Ouaip, quitte à faire hurler les a-bobo-nnés à Télérama, je n’entrerai pas dans le jeu de ces vieux aigris où il est de bon ton de critiquer ce qui a du succès, et qui chipotent parce que le film n’est pas assez fidèle au grand « classique » de la littérature signé par le « formidable » Lewis Carroll. Moi, j’l’ai pas lu, le bouquin, et j’m’en fous parce que c’que j’voulais voir, c’était du Tim Burton ; et j’ai vu du Tim Burton !
– Justement, la presse a démoli le film en arguant qu’on ne retrouve pas le style ou l’univers de Burton. Que le cinéaste, en revenant dans le giron de Disney s’est effacé derrière les archétypes narratifs du studio…
– Pfff… Mais carrément qu’c’est un Burton ! La preuve : il y a Johnny Depp dedans ! Et la musique de Danny Elfman !
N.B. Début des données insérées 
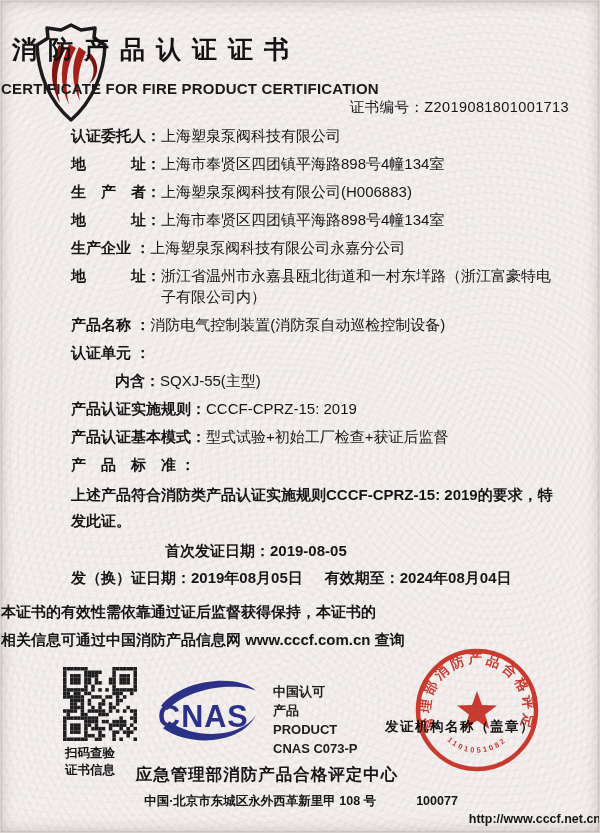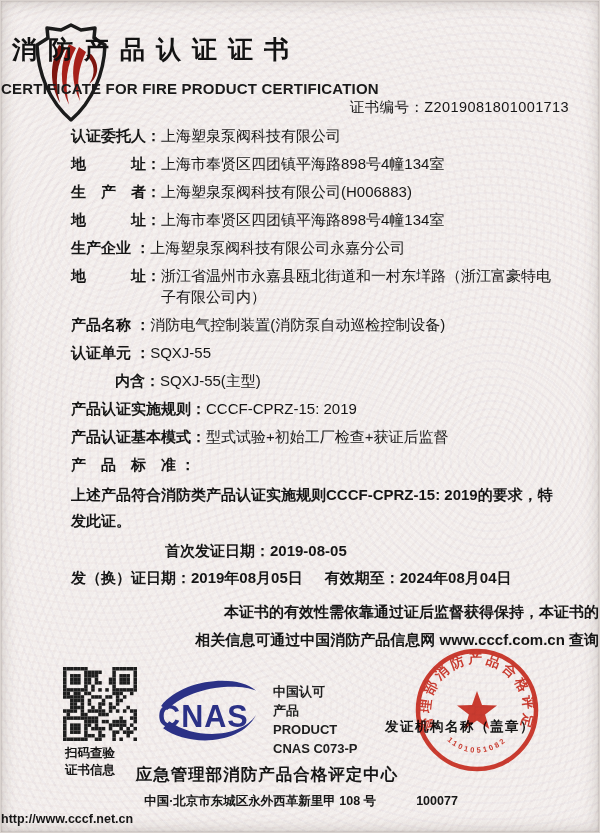--- a/index.html
+++ b/index.html
@@ -23,32 +23,32 @@
   .body{position:absolute;left:70px;top:124px;width:484px;font-size:15px}
   .frow{display:flex;line-height:21px;margin-bottom:7px}
   .frow .lbl{font-weight:bold;white-space:nowrap}
   .frow .val{flex:1 1 auto}
   .frow.indent{padding-left:44px}
   .statement{font-weight:bold;line-height:26px;margin-top:2px}
   .drow{margin-top:6px;font-weight:bold;line-height:21px}
   .drow.first{margin-left:94px}
   .drow .dv{font-weight:bold}
   .drow .spacer{display:inline-block;width:22px}
-  .notice{position:absolute;left:0;top:597px;width:100%;text-align:right;font-size:15px;font-weight:bold;line-height:28px}
+  .notice{position:absolute;left:0;top:597px;width:100%;text-align:left;font-size:15px;font-weight:bold;line-height:28px}
   .qr-wrap{position:absolute;left:62px;top:666px;width:84px}
   .qr-wrap svg{width:74px;height:74px;display:block}
   .qr-cap{font-size:12.5px;line-height:17px;margin-top:4px;font-weight:600;padding-left:2px}
   .cnas{position:absolute;left:154px;top:672px;width:106px;height:76px}
   .accr{position:absolute;left:272px;top:681px;font-size:13px;line-height:19px;font-weight:600;color:#202020}
   .sign-line{position:absolute;left:384px;top:717px;font-size:13.5px;font-weight:bold;letter-spacing:1.5px;z-index:1}
   .seal{position:absolute;left:412px;top:645px;width:128px;height:128px;z-index:2;mix-blend-mode:multiply;opacity:.9}
   .org-name{position:absolute;left:0;top:763px;width:532px;text-align:center;font-size:16.5px;font-weight:bold;letter-spacing:1px}
   .addr{position:absolute;left:0;top:792px;width:600px;text-align:center;font-size:12.5px;font-weight:bold}
   .addr .gap{display:inline-block;width:40px}
-  .site{position:absolute;left:0;top:811px;width:600px;text-align:left;font-size:12.5px;font-weight:bold}
+  .site{position:absolute;left:0;top:811px;width:600px;text-align:right;font-size:12.5px;font-weight:bold}
 </style>
 </head>
 <body>
 
 <div class="page">
 
   <div class="logo">
     <svg viewBox="0 0 92 104" width="92" height="104">
       <path d="M46 4 L56 9 L70 7 L69 17 L80 24 C79 52 68 80 46 99 C24 80 13 52 12 24 L23 17 L22 7 L36 9 Z" fill="none" stroke-width="3.5" stroke-linejoin="round" stroke="#1b1b1b"></path>
       <path d="M34 24 C25 42 24 62 35 82 C29 61 32 42 41 27 Z" fill="#7e150f"></path>
@@ -91,21 +91,20 @@
     <div class="frow">
         <span class="lbl">地　　　址：</span>
         <span class="val">浙江省温州市永嘉县瓯北街道和一村东垟路（浙江富豪特电子有限公司内）</span>
       </div>
     <div class="frow">
         <span class="lbl">产品名称 ：</span>
         <span class="val">消防电气控制装置(消防泵自动巡检控制设备)</span>
       </div>
     <div class="frow">
         <span class="lbl">认证单元 ：</span>
-        <span class="val">SQXJ-55</span>
       </div>
     <div class="frow indent">
         <span class="lbl">内含：</span>
         <span class="val">SQXJ-55(主型)</span>
       </div>
     <div class="frow">
         <span class="lbl">产品认证实施规则：</span>
         <span class="val">CCCF-CPRZ-15: 2019</span>
       </div>
     <div class="frow">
– Et le plan introductif, aussi… Ce plan-séquence aérien qui survole la ville, s’arrête sur la façade d’un immeuble et glisse jusqu’à la fenêtre de l’appartement de la jeune Alice, puis dans le salon, où son père disserte de l’audace et de l’imagination. Typique de Burton, ça. Presque une marque de fabrique…
– On est d’accord, donc : c’est du Burton. Et c’est aussi ça qui est fort : ce gars arrive à changer de genre à chaque coup, avec la même réussite, tout en y greffant systématiquement son propre univers, son propre imaginaire. Il a fait un biopic (Ed Wood), un film d’épouvante gothique (Sleepy Hollow), une comédie musicale doublée d’un film d’horreur (Sweeney Todd) ; il a tâté du film de super-héros (Batman), du film d’aventures (La planète des singes), de la SF (Mars attacks !) et même de la chronique intimiste (Big Fish)… Et à chaque fois, on a pu y retrouver sa patte, son style unique, ses thèmes de prédilection…
Maintenant, avec son Alice aux allures de fable pour enfants, ce malin nous sert de l’heroic-fantasy ! Et là encore, c’est une réussite !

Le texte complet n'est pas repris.